Aucune langue n’est, autant que la langue instrumentale, capable d’exprimer un repos préparatoire avec autant de mouvement : son pouvoir spécifique est de transformer ce repos en un désir plein de mouvement. Ce qui s’offre à nos yeux dans une scène de la nature ou l’apparition silencieuse et sans gestes d’un homme, ce qui détermine notre sentiment à le contempler avec calme de notre regard, la musique peut le conduire de telle façon au sentiment, qu’elle imprime un mouvement d’étonnemenl et d’attente au sentiment engendré par le moment de repos, et [peut] ainsi éveiller le désir dont le poète avait besoin pour nous faire part de son dessein comme moyen auxiliaire. Cet éveil de notre sentiment vers un objet déterminé est même indispensable au poète afin de nous préparer à une apparition définie pour la vue ; en d’autres termes, l’apparition de la scène naturelle ou des personnages humains ne peut nous être offerte avant que notre attente, éveillée par elle, de la façon dont elle se manifeste, n’exige leur présence comme une sensation nécessaire, qui réponde [à notre attente]. —

Dans l’exercice de cette faculté suprême, l’expression de la musique restera tout à fait vague et indéterminée aussi longtemps que l’intention nette du poète n’interviendra pas : mais, celle-ci, qui se réfère à une apparition bien déterminée à réaliser, est capable à l’avance de fixer à cette apparition les moments concrets du morceau musical à préparer, de telle sorte qu’ils répondent absolument de façon suggestive, comme l’apparition enfin présentée répond à l’attente éveillée en nous par la musique prémonitoire. L’apparition réelle se présente donc à nous comme un désir satisfait, comme un pressentiment justifié ; et, si nous nous rappelons que le poète doit présenter au sentiment les phénomènes merveilleux du drame de telle sorte qu’ils s’élèvent de beaucoup au-dessus de la vie ordinaire, nous comprendrons que ces phénomènes ne se manifesteraient pas à nous comme tels, ou qu’ils nous feraient un effet inintelligible et étrange, si leur manifestation pure et simple ne pouvait être conditionnée par notre sentiment dans l’attente préparée et pleine de pressentiment, de manière que, nécessairement, nous les exigions comme une satisfaction à notre attente. Mais c’est seulement au langage musical de l’orchestre inspiré par le poète qu’il est possible d’exciter en nous cette attente nécessaire et c’est pourquoi, sans ce secours artistique, le miracle du drame ne peut être ni conçu ni exécuté.
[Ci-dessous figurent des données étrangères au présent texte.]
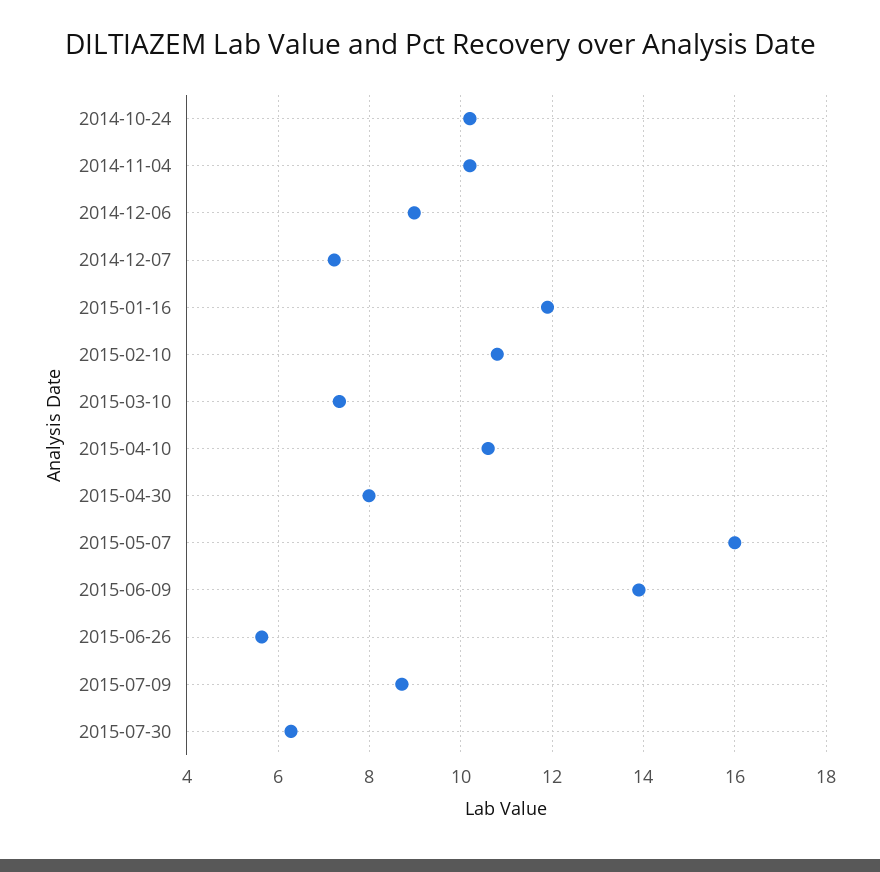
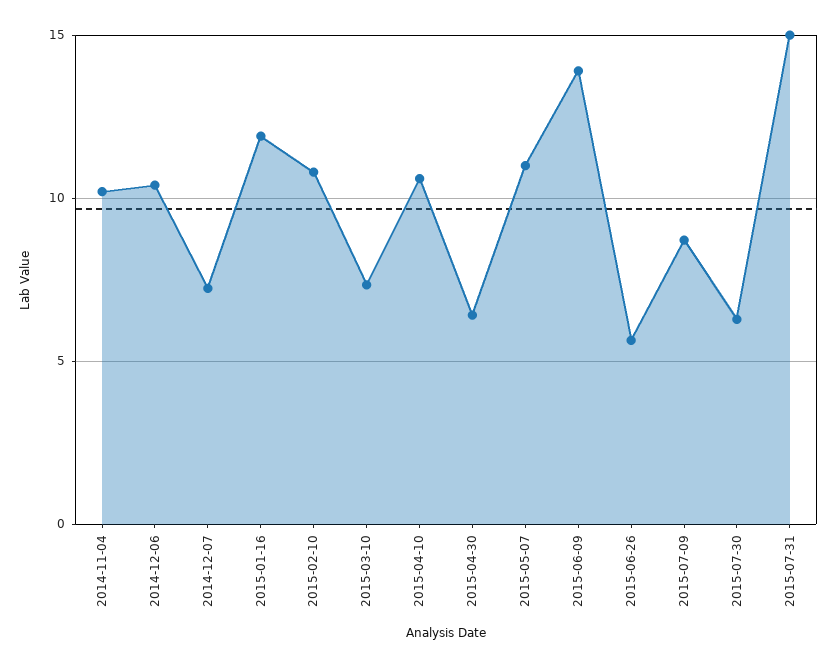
2014-10-24: 10.2 -> none
2014-12-06: 9 -> 10.5
2015-04-30: 8 -> 6.5
2015-05-07: 16 -> 11
2015-07-31: none -> 15

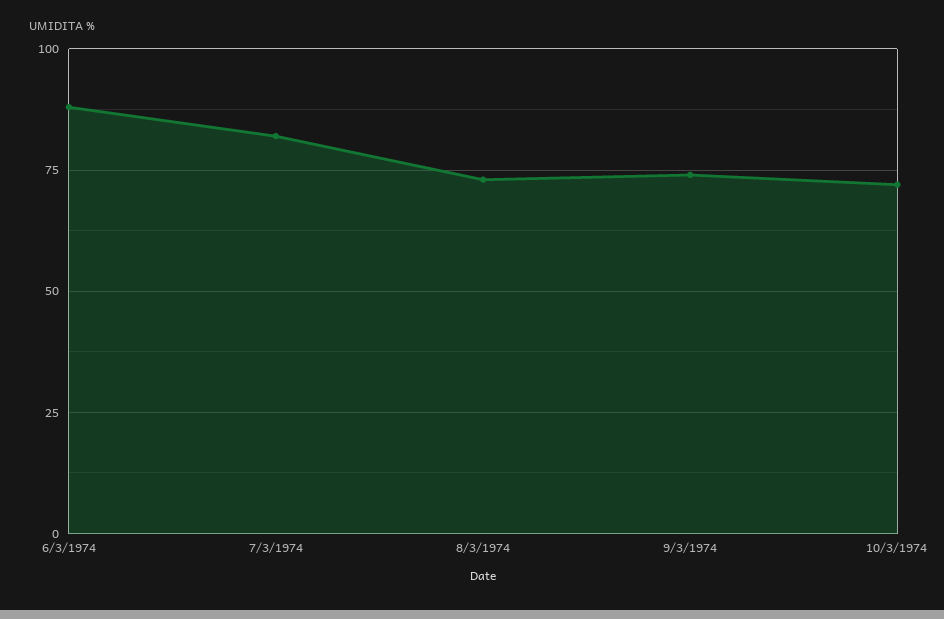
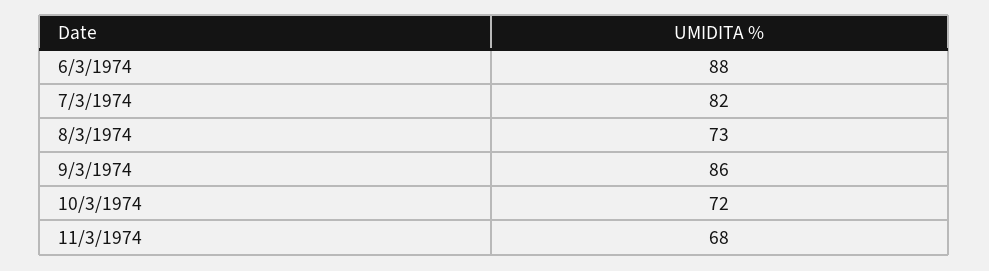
9/3/1974: 75 -> 86
11/3/1974: none -> 68

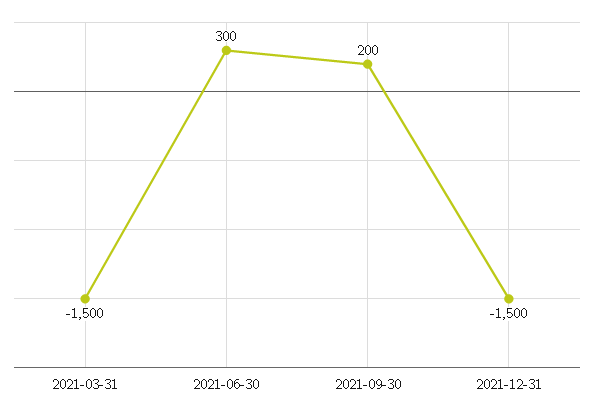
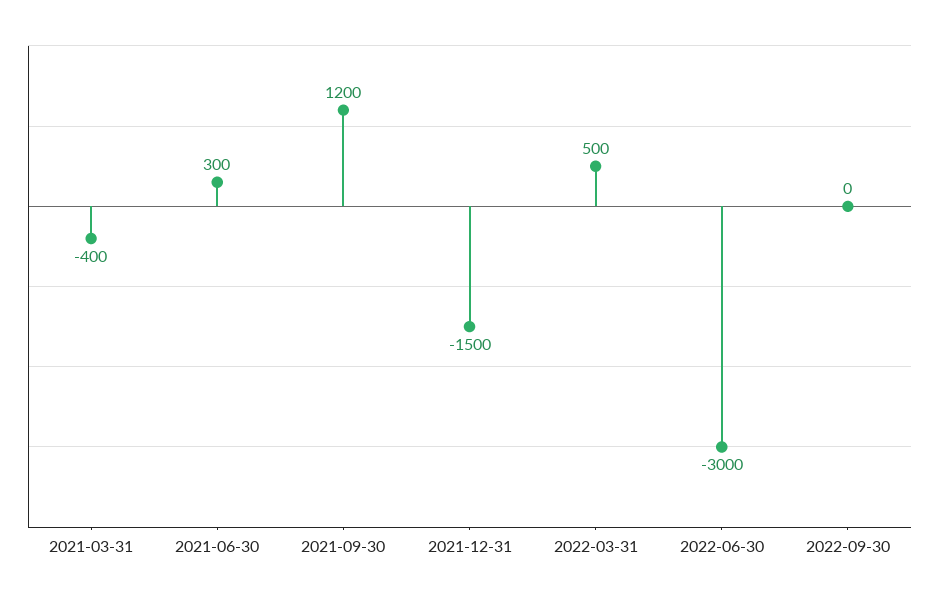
2021-03-31: -1500 -> -400
2021-09-30: 200 -> 1200
2022-03-31: none -> 500
2022-06-30: none -> -3000
2022-09-30: none -> 0

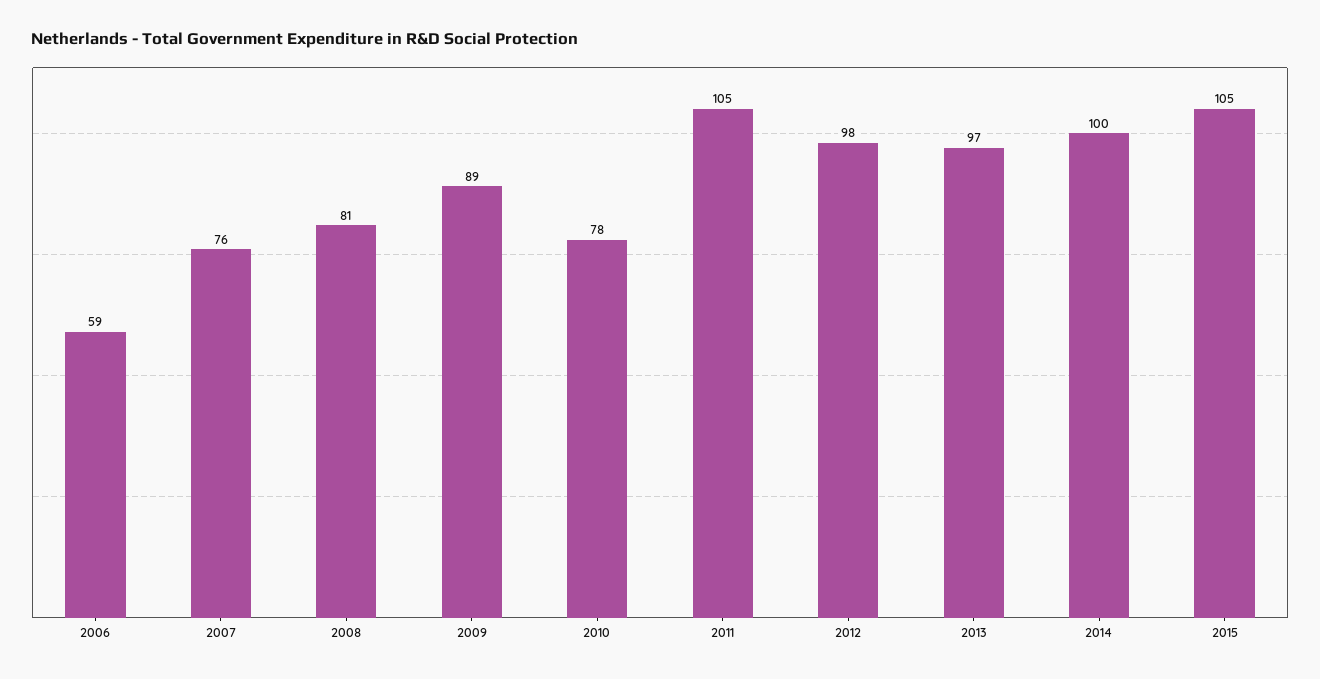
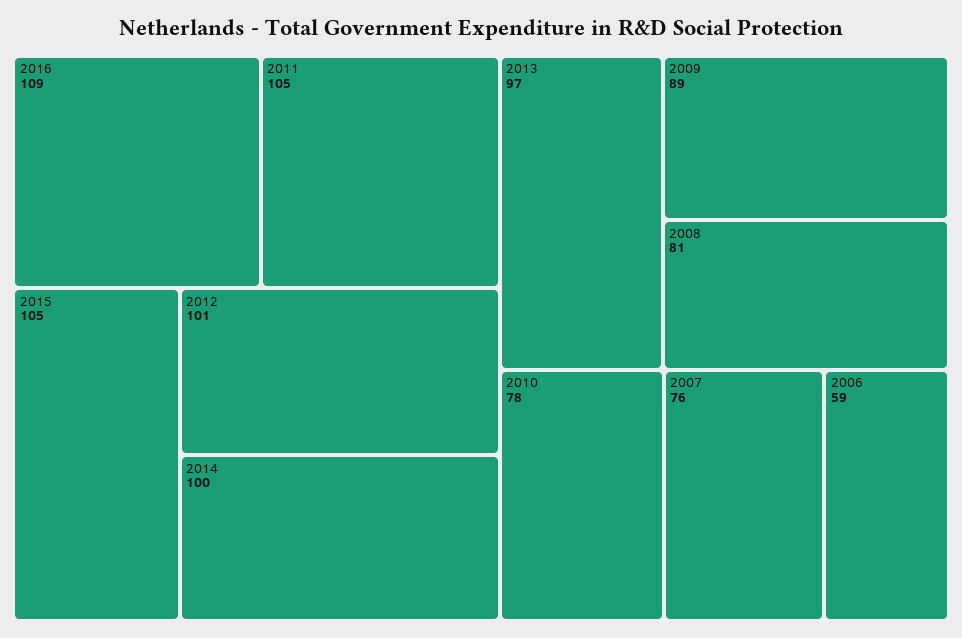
2012: 98 -> 101
2016: none -> 109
  1. Cette facile explication de l’ « inexprimable », pourrait fort bien, et non sans raison, s’étendre à tout objet religieux et philosophique, à ce qui, du point de vue de celui qui parle, est considéré comme chose absolument inexprimable, mais se peut fort bien exprimer, quand seulement on y applique l’organe adéquat. (Note de Wagner).
  2. Testis unus, testis nullus, dit l’adage latin.
  3. De même nous pouvons très bien préciser le mot Geist [esprit] par le verbe giessen [couler, fondre, verser] : d’après un sens naturel, c’est « ce qui s’écoule » de nous, comme le parfum est ce qui s’écoule, ce qui s’épand de la fleur. (Note de Wagner). Dans le texte, Wagner rapproche les mots Gedanke, pensée, de Gedenken, mémoire, et du participe dünkend, semblant.